From Casetext: Smarter Legal Research

State v. Perry

Court of Criminal Appeals of Tennessee. at Jackson
Jul 28, 1998
C.C.A. No. 02C01-9707-CR-00285 (Tenn. Crim. App. Jul. 28, 1998)

Opinion

C.C.A. No. 02C01-9707-CR-00285.

July 28, 1998.

HON. CAROLYN WADE BLACKETT, JUDGE, SHELBY COUNTY, (Denial of Probation).

FOR THE APPELLANT:

TIMOTHY JOEL WILLIAMS, (On Appeal), ALYSON CHENSASKY, (At Trial).

FOR THE APPELLEE:

JOHN KNOX WALKUP, Attorney General Reporter, DOUGLAS D. HIMES, Asst. Attorney General, WILLIAM L. GIBBONS, District Attorney General, JAMES CHALLEN, Asst. District Attorney General.


OPINION

The defendant was indicted on two counts of theft of property worth more than one thousand dollars ($1000) but less than ten thousand dollars ($10,000) and one count of theft of property worth less than five hundred dollars ($500). After entering a negotiated plea of guilty on all charges, the defendant was given an effective sentence of two years imprisonment. The defendant now appeals, arguing that the trial court should have granted her an alternative sentence in lieu of imprisonment. Finding no merit in the defendant's argument, we affirm.

In May 1996, while employed at Reed Jewelers, the defendant stole a total of approximately two thousand dollars ($2000) worth of jewelry on two separate occasions.
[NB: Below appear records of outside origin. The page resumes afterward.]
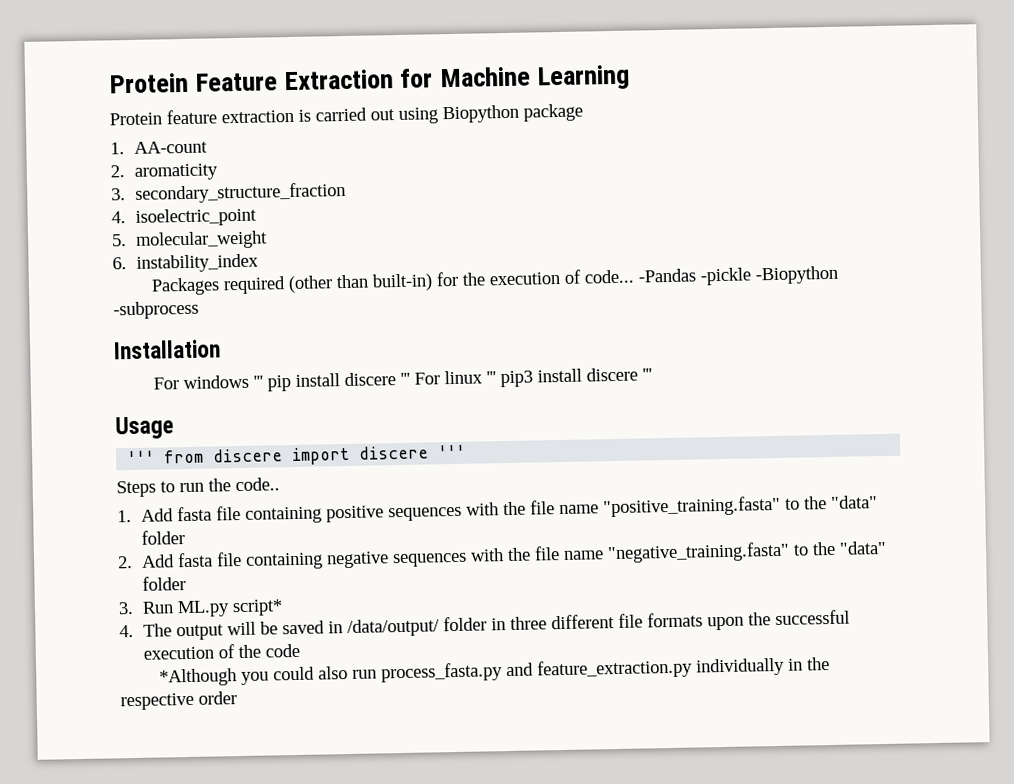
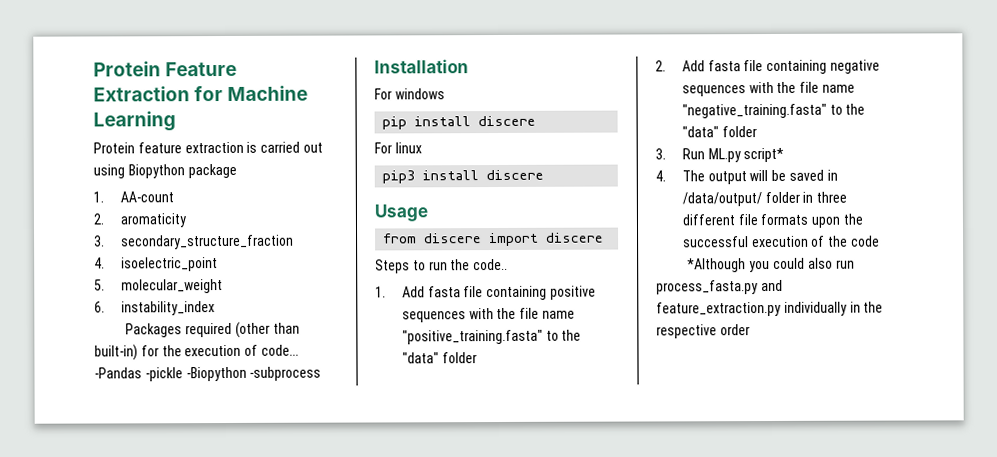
- For windows ''' pip install discere ''' For linux ''' pip3 install discere '''
+ For windows
+ pip install discere
+ For linux
+ pip3 install discere
- ''' from discere import discere '''
+ from discere import discere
She then gave her friends the jewelry to pawn, and they split the proceeds of the sale. In July 1996, the defendant was hired by Freiden Company, another jewelry store, for one to two weeks. During that time, the defendant stole jewelry on two or three occasions. Again, her friends pawned the jewelry and shared the proceeds. On August 26, 1996, the defendant entered a Shoe Carnival shoe store and shoplifted a pair of tennis shoes. The defendant was then arrested and indicted with three counts of theft.

Six months later, the defendant negotiated a plea with the State, agreeing to plead guilty in exchange for two concurrent two-year sentences for the two counts of theft over one thousand dollars ($1000) and one concurrent six-month sentence for theft under five hundred ($500). The defendant petitioned for suspension of her sentence, asking the court for probation in lieu of confinement. The cause proceeded to a sentencing hearing, at which the defendant testified.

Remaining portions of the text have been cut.